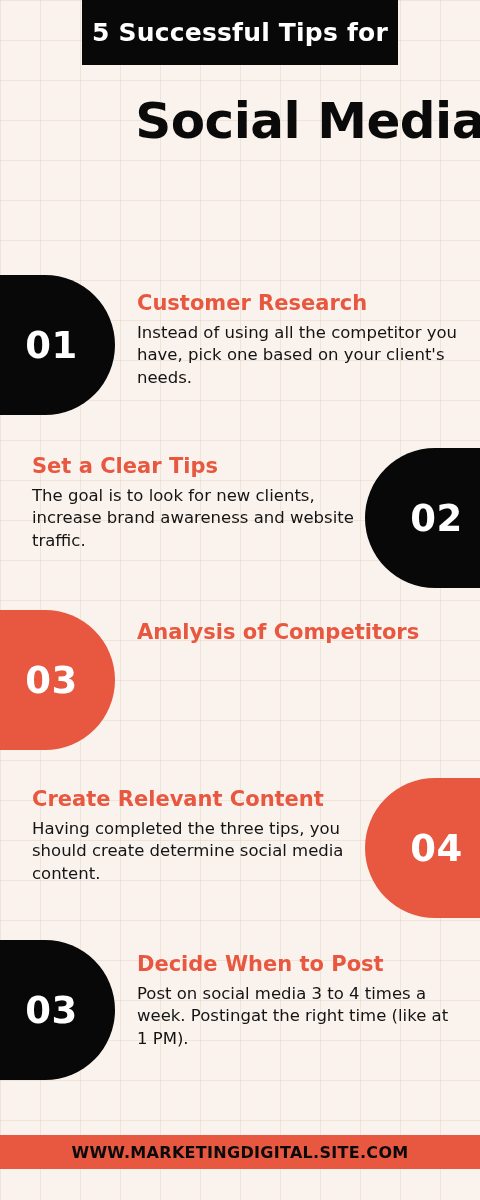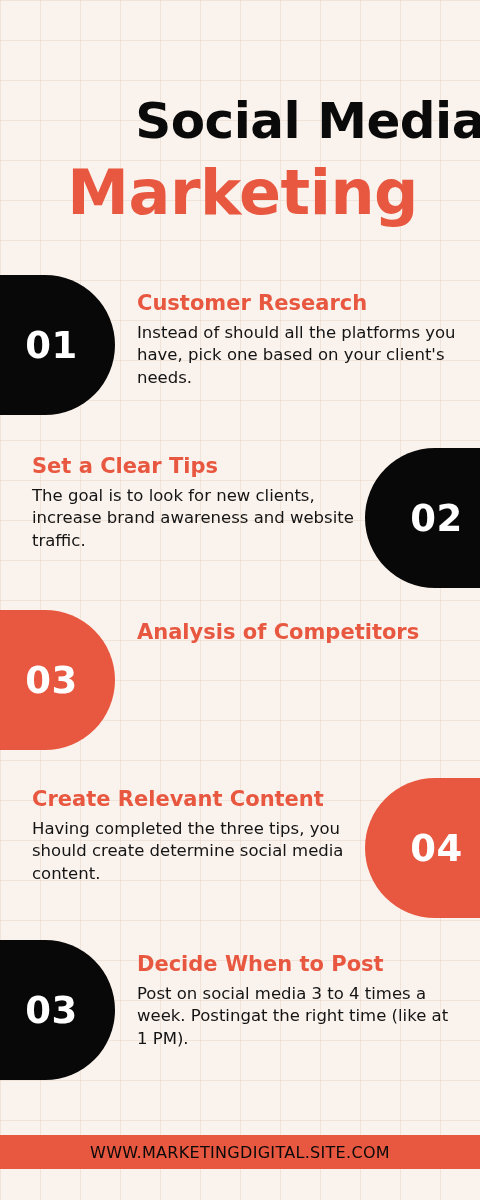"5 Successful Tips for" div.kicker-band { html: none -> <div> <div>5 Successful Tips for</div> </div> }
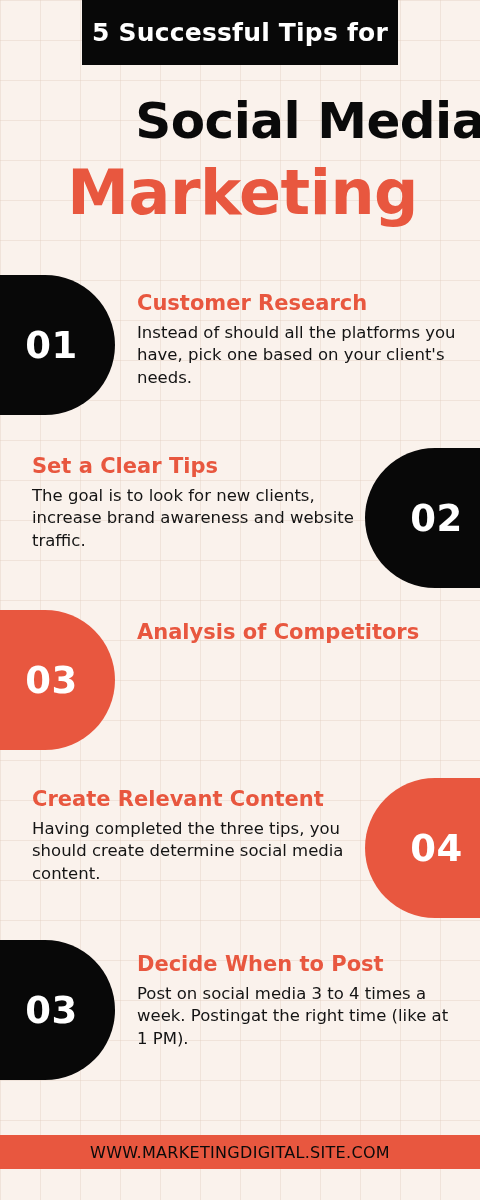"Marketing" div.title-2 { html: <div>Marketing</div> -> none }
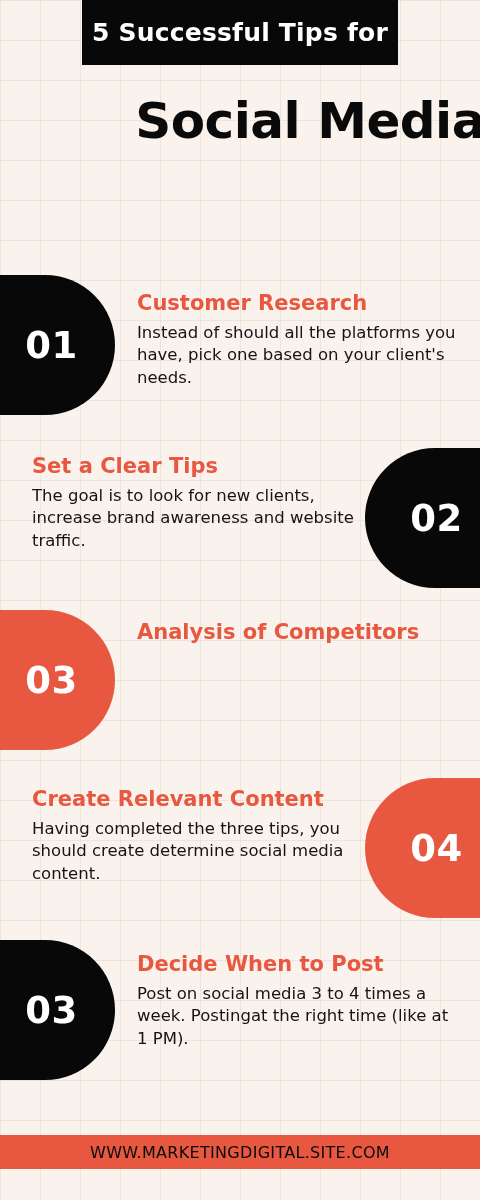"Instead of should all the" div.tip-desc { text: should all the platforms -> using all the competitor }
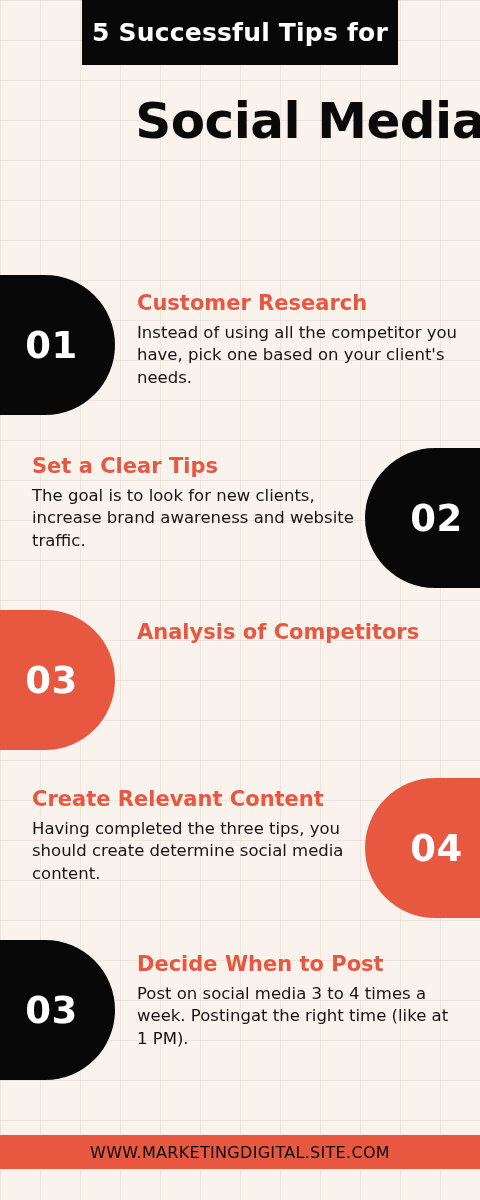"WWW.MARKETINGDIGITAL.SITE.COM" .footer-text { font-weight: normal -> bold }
::::::
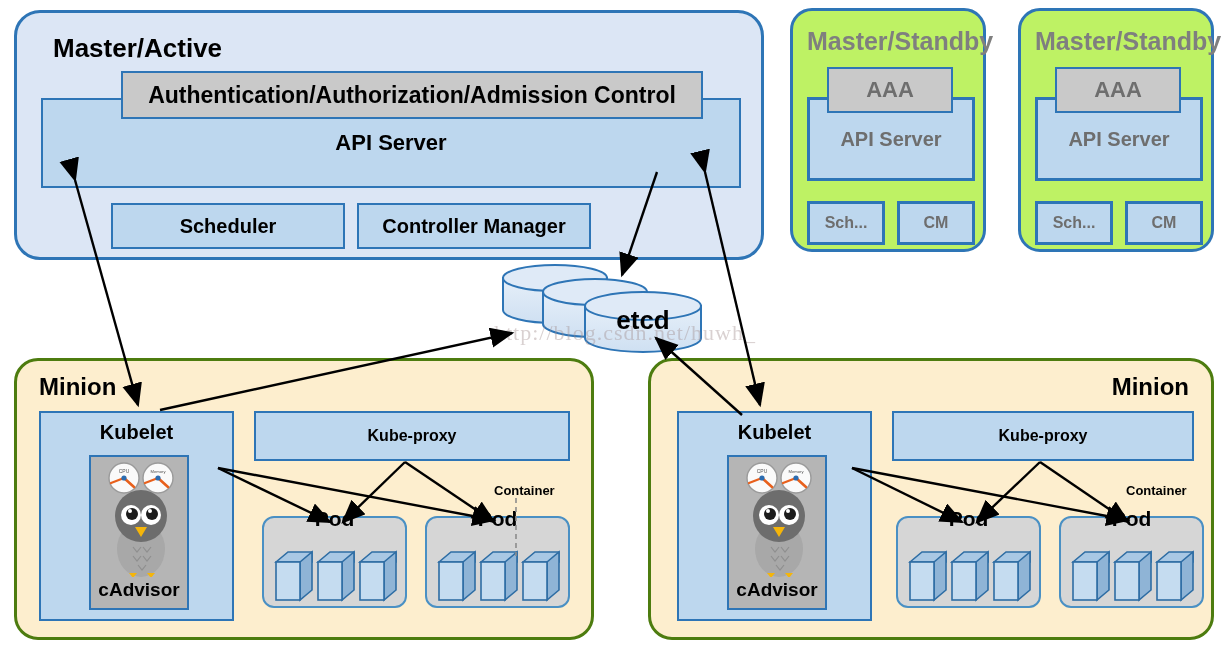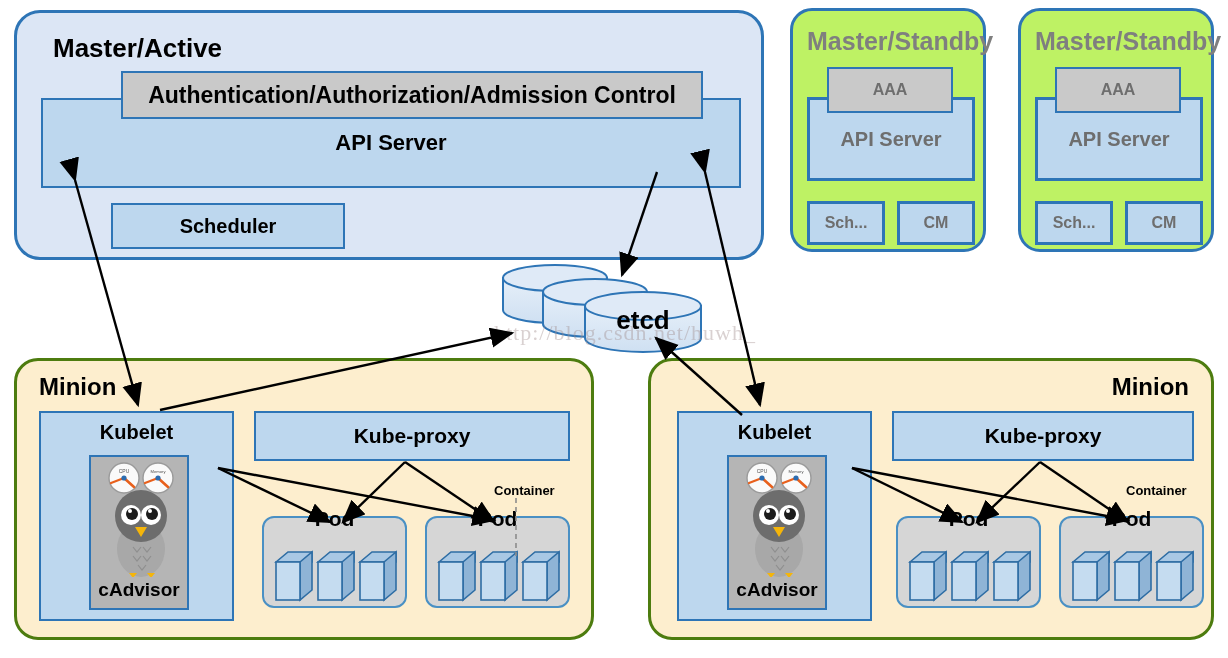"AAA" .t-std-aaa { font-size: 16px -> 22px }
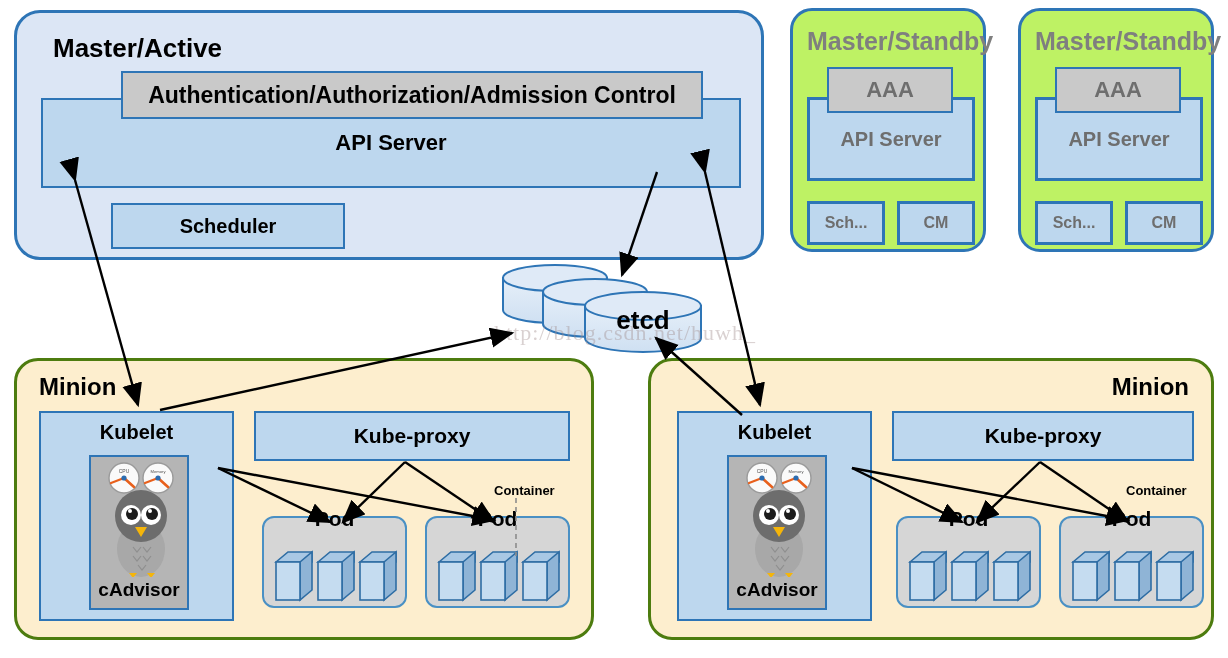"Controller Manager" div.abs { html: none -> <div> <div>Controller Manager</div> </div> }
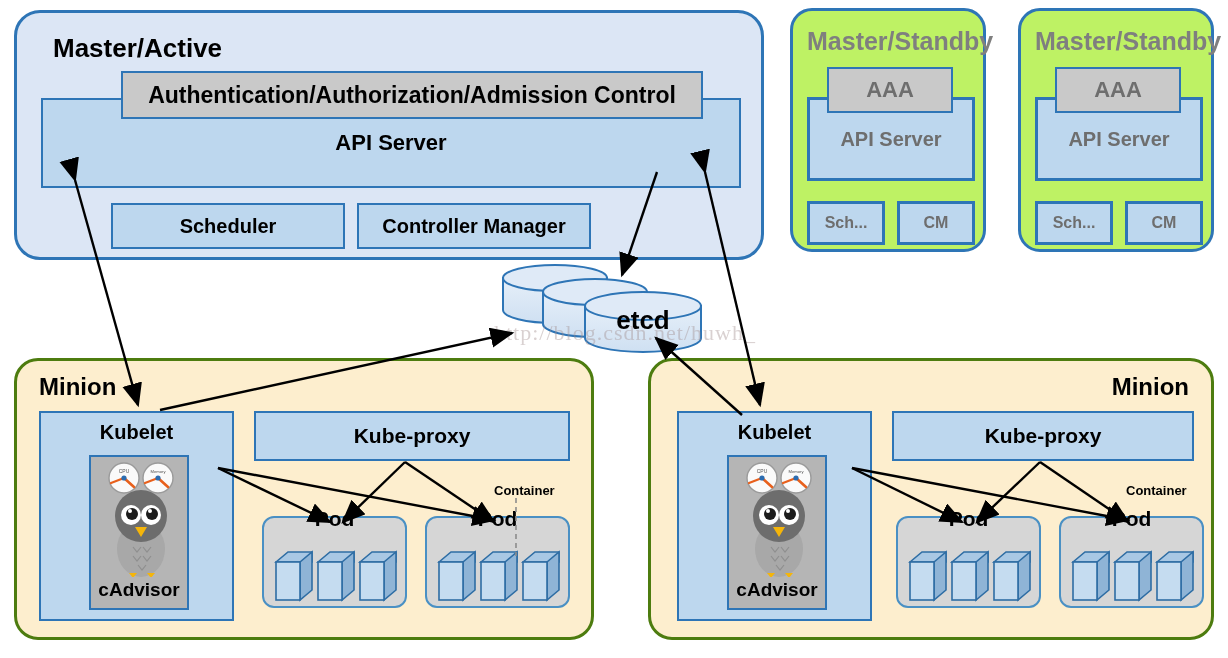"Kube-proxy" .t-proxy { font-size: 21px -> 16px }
::::::
Work item:
Start with the line with "html: <div>Marketing</div> ->" in the listing above and stop after the line with "font-weight: normal ->". Write out exactly the lines in that stretch and no others, without pictures.

Task answer:
"Marketing" div.title-2 { html: <div>Marketing</div> -> none }
"Instead of should all the" div.tip-desc { text: should all the platforms -> using all the competitor }
"WWW.MARKETINGDIGITAL.SITE.COM" .footer-text { font-weight: normal -> bold }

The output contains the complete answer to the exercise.